(Beginning of DATA PROVIDED)
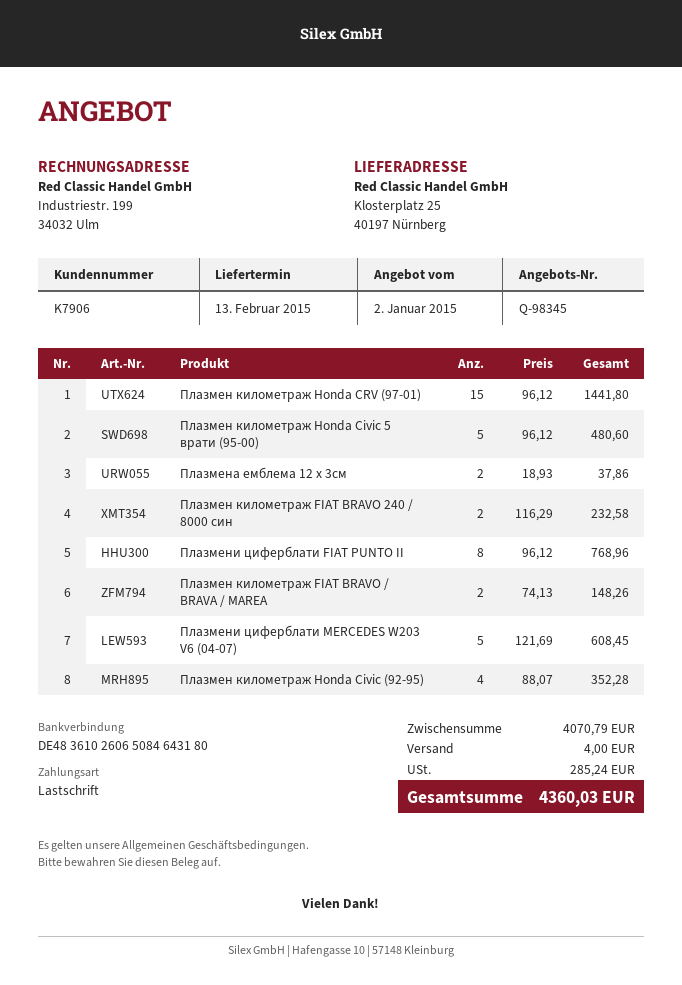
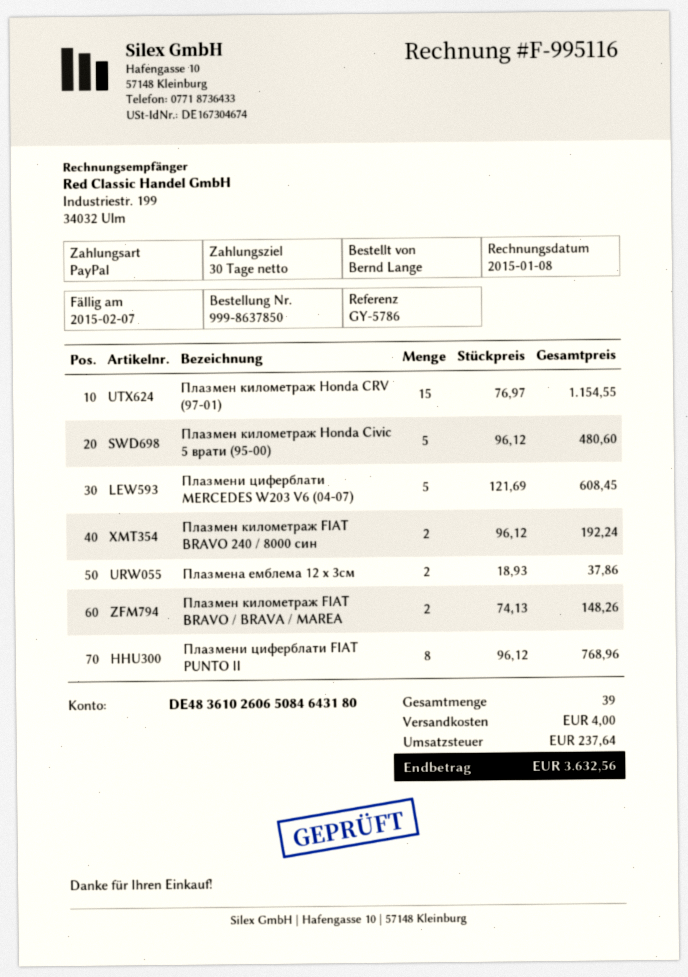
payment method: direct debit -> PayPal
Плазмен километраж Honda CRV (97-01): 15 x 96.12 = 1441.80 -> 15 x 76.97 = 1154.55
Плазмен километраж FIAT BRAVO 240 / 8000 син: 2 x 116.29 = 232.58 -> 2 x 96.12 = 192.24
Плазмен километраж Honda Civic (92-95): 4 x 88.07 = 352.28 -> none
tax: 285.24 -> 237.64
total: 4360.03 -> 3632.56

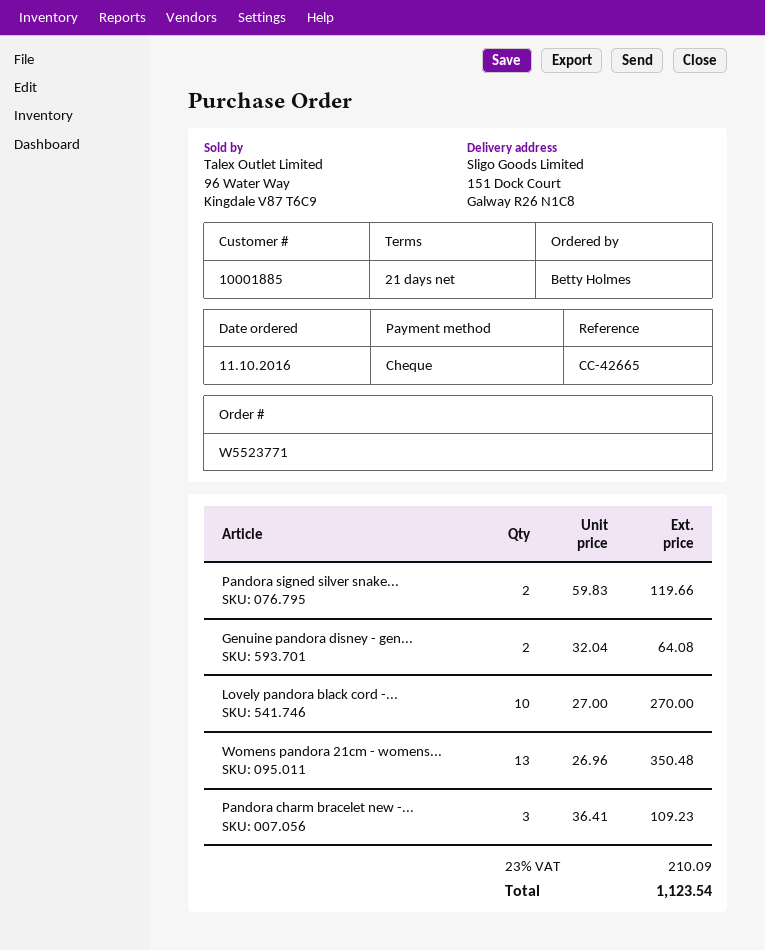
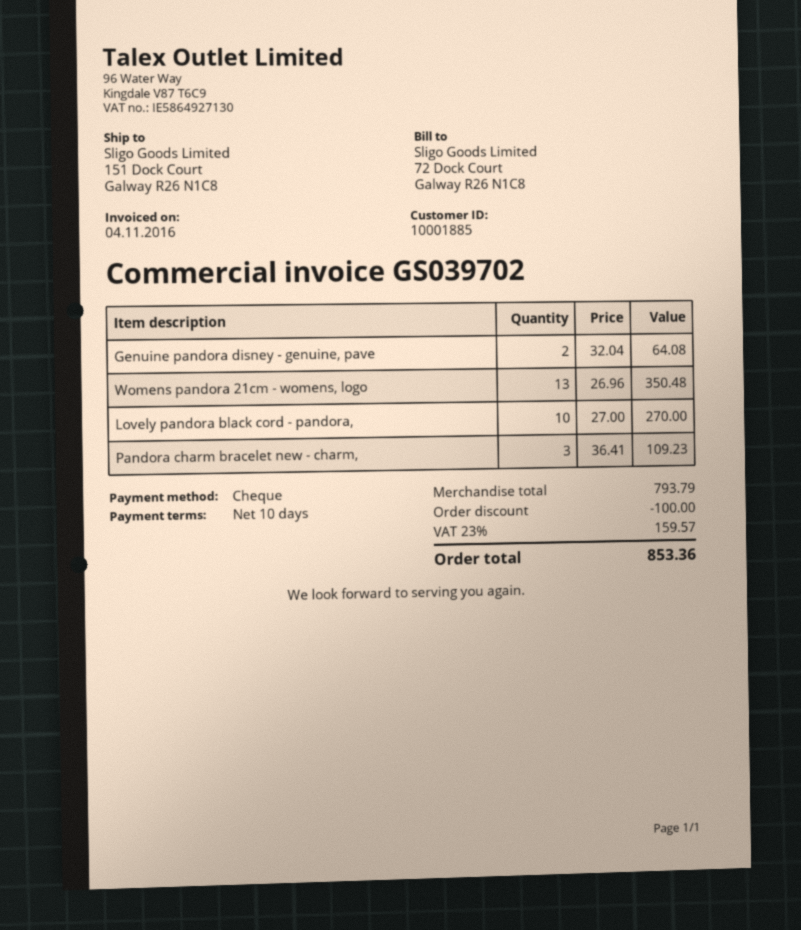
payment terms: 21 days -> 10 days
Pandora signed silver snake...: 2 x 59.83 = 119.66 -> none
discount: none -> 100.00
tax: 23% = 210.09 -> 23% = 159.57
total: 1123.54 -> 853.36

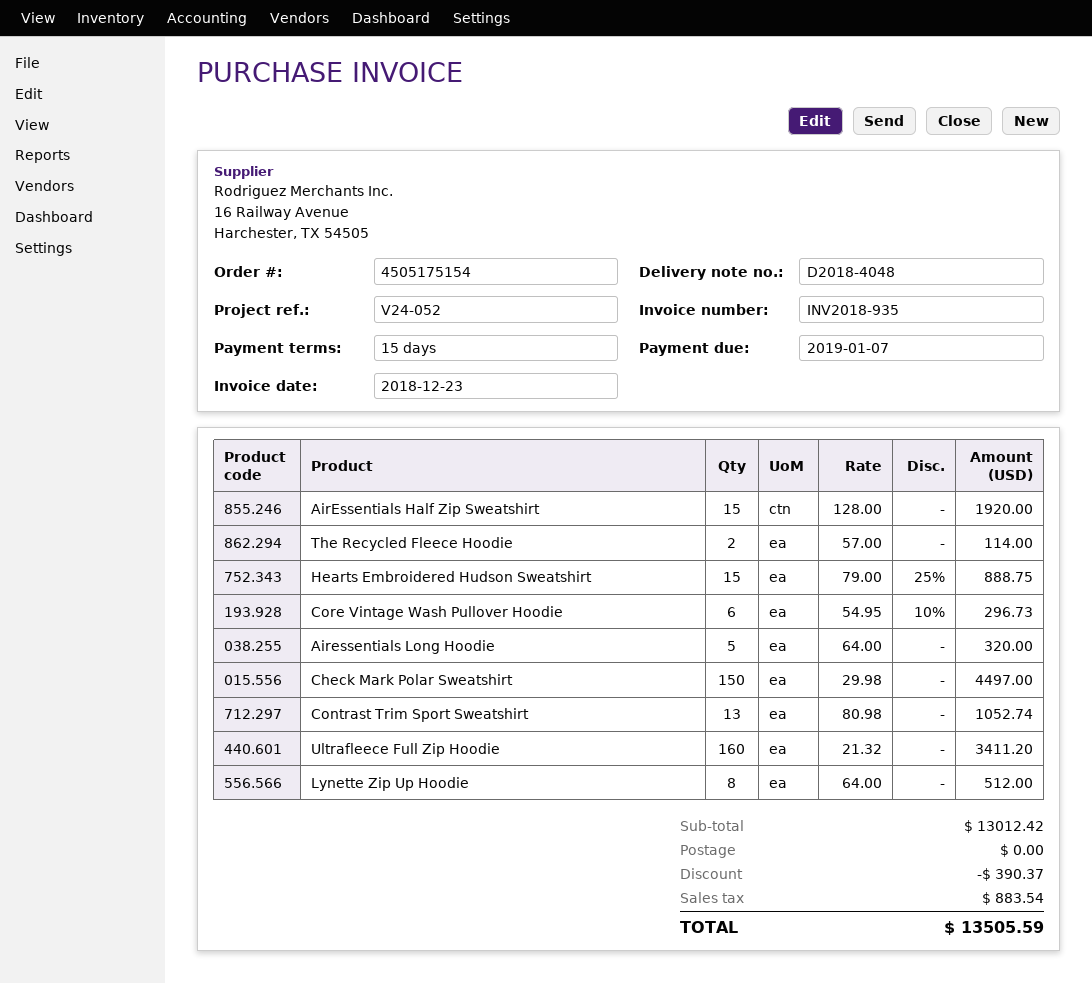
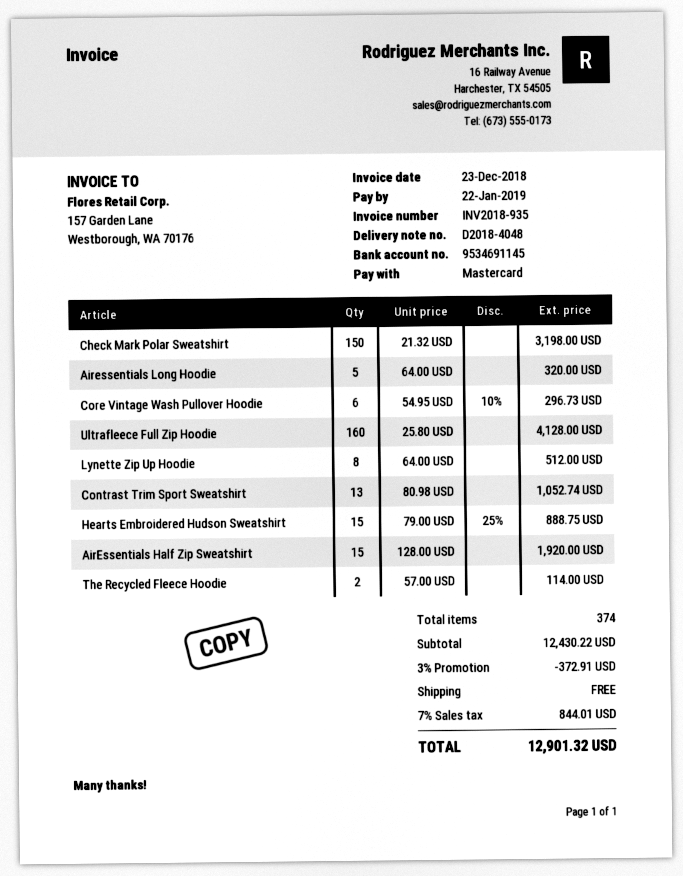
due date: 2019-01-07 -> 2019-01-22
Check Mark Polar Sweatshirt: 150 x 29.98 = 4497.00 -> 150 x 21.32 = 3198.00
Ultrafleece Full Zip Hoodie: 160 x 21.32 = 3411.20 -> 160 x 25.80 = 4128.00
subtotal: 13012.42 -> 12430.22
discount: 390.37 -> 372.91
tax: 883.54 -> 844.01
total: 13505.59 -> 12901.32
(End of DATA PROVIDED)
» **ABOUT THIS EXERCISE**:
Since the pictures are not part of the copy, please transcribe only the lines above from the one with "tax: 285.24 -> 237.64" through the one with "Check Mark Polar", exactly and with both ends.

» **PROBLEM SOLUTION**:
tax: 285.24 -> 237.64
total: 4360.03 -> 3632.56

payment terms: 21 days -> 10 days
Pandora signed silver snake...: 2 x 59.83 = 119.66 -> none
discount: none -> 100.00
tax: 23% = 210.09 -> 23% = 159.57
total: 1123.54 -> 853.36

due date: 2019-01-07 -> 2019-01-22
Check Mark Polar Sweatshirt: 150 x 29.98 = 4497.00 -> 150 x 21.32 = 3198.00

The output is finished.